Oil painting, 'Rocky Landscape' or 'Wild Water', Benjamin Williams Leader, 1875


Object details

Category
Object type
Titles
  • Rocky landscape (generic title)
  • Wild Water
Materials and techniques
Oil on canvas
Brief description
Oil painting, 'Rocky Landscape' or 'Wild Water', Benjamin Williams Leader, 1875
Dimensions
  • Estimate height: 47in
  • Estimate width: 71in
  • Height: 163cm (Frame dimensions)
  • Width: 225cm (Frame dimensions)
  • Weight: 100kg
  • Depth: 16cm (Frame dimensions)
Dimensions taken from Summary catalogue of British Paintings, Victoria and Albert Museum, 1973
Style
Marks and inscriptions
Signed and dated 1875
Credit line
Bequeathed by Joshua Dixon
Object history
Bequeathed by Joshua Dixon, 1886

Historical significance: Benjamin Williams Leader (1831-1923) was one of the most successful and prolific British landscape painters of the latter half of the 19th century. He began to exhibit at the Royal Academy in 1857, and continued until 1922. Leader concentrated on landscape scenes in the Midlands, Scotland and, in particular, North Wales. In a memoir he explained that his 'favourite subjects have always been home scenes - the banks of the Severn or the Thames, the outskirts of a village, commons bordered with whitewashed cottages reflected in reedy pools, the pine woods of Surrey, and the streams and wooded hills of North Wales. Wales has ever had great attractions for me, and many pictures have I painted of Bettws-y-Coed and Capel Curig.'

Rocky Landscape probably represents a scene in Snowdonia. It is almost certainly identical with the picture exhibited at the Royal Academy in 1875 under the title Wild Water. A critic reviewing this Academy exhibition in the Art Journal described the painting as 'a hillstream in spate, and comes dashing over a slight rocky fall with an impetuosity which the artist must have studied and seized on the spot.' The critic goes on to suggest that this painting marked a new departure for the artist: 'Mr Leader always had delicacy and refinement, what he lacked was breadth and strength; and now that he has both, let him go forward bravely, fearing nothing.' (pp.247-8.)
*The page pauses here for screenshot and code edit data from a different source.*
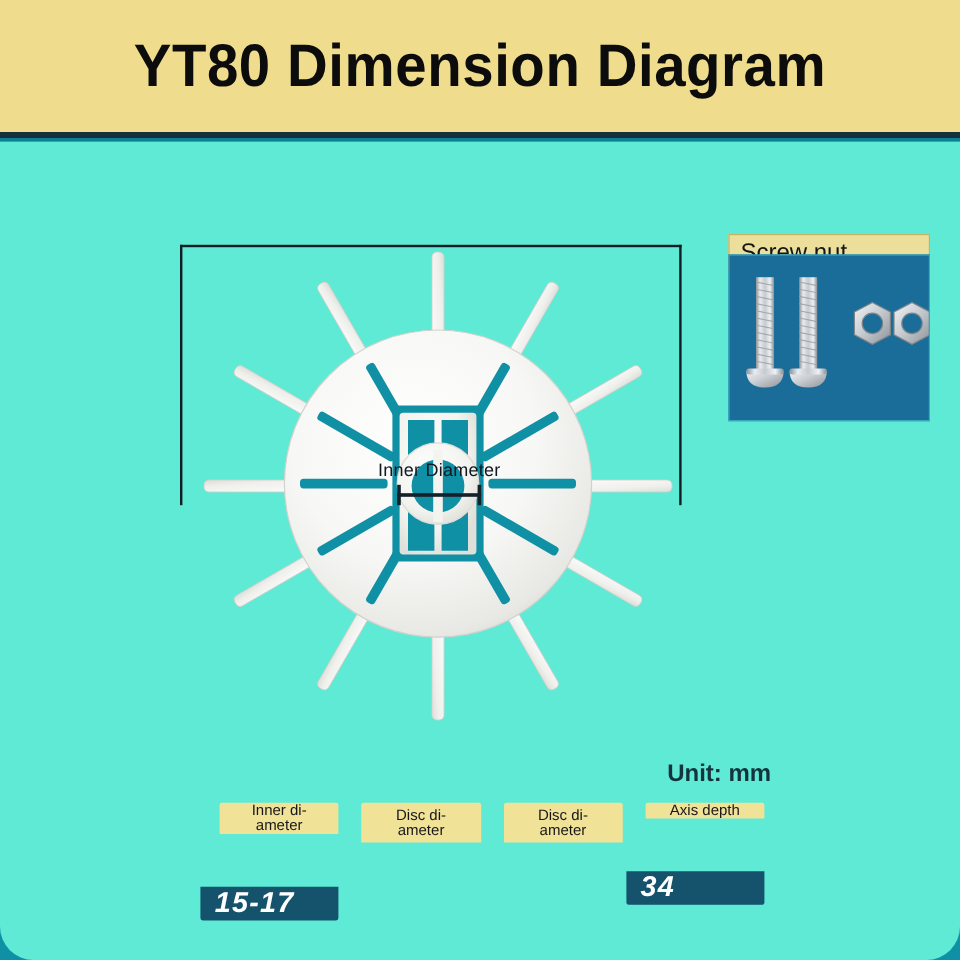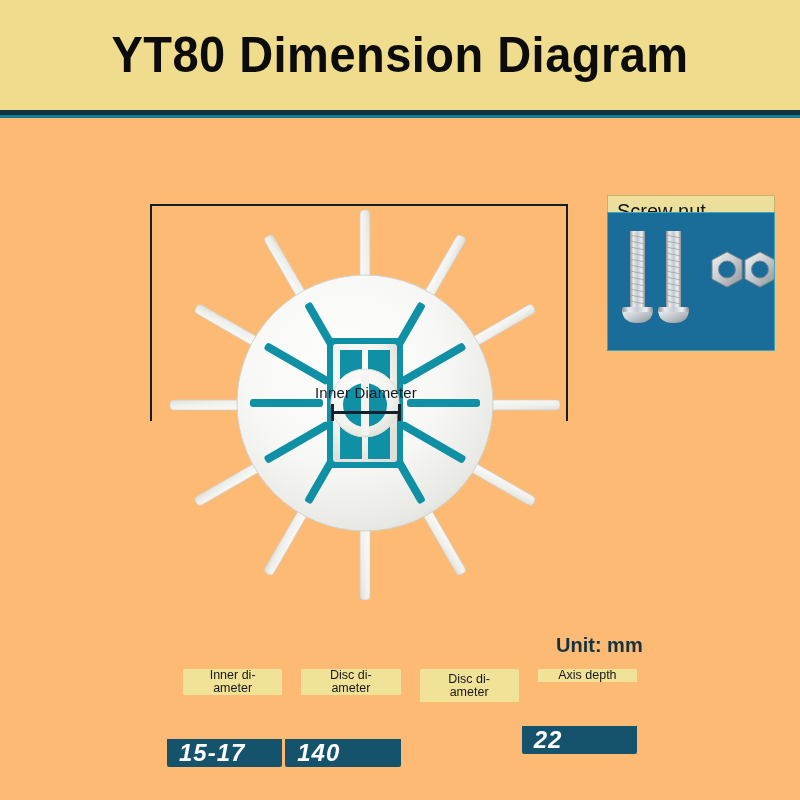"YT80 Dimension Diagram" #page { background: #fdba74 -> #5eead4; border-radius: none -> 28px }
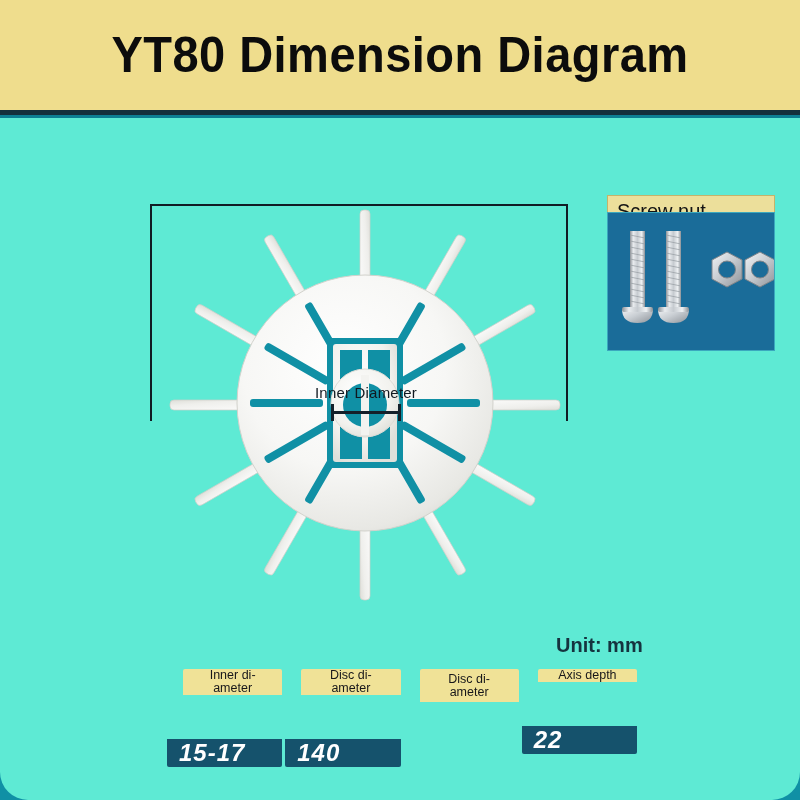"140" div.spec-val { html: <div>140</div> -> none }
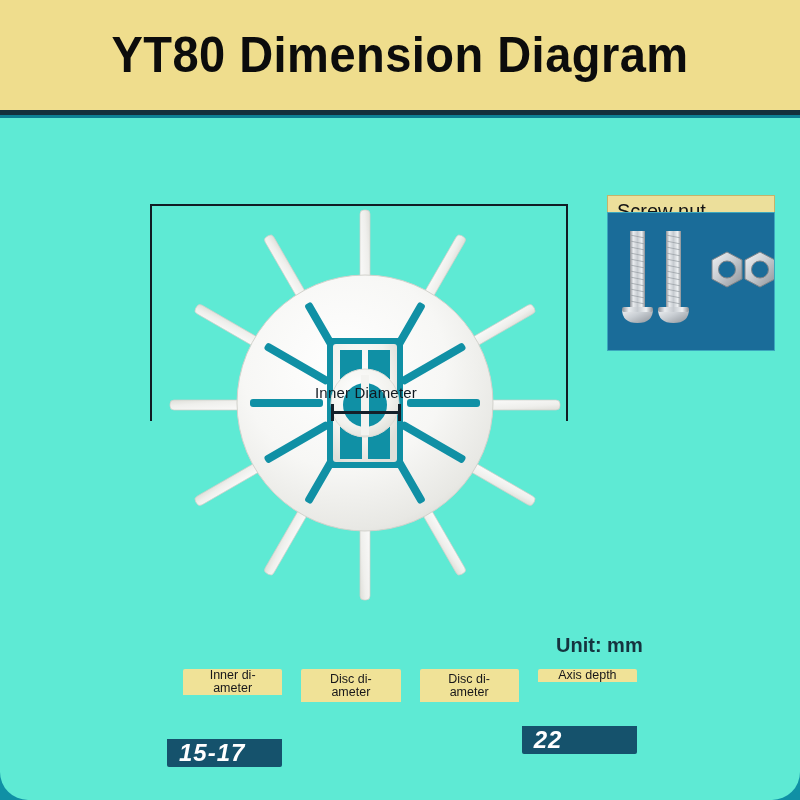"22" div.spec-val { text: 22 -> 34 }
The popular pictorial image of Snowdonia was invented by the Welsh landscape painter Richard Wilson (1713/14-1782) in the 1760s; however, the landscape became much more accessible from the 1840s, especially after the arrival of the railway at the coastal resort of Llandudno in 1848 encouraged large scale tourism from Liverpool and further afield. David Cox (1783-1859) visited Betws-y-Coed (the gateway to Snowdonia) to paint every year between 1844-56, encouraging many other artists to work there. In 1863 the railway line linking Llandudno Junction with Betws-y-Coed was begun, and completed in 1868.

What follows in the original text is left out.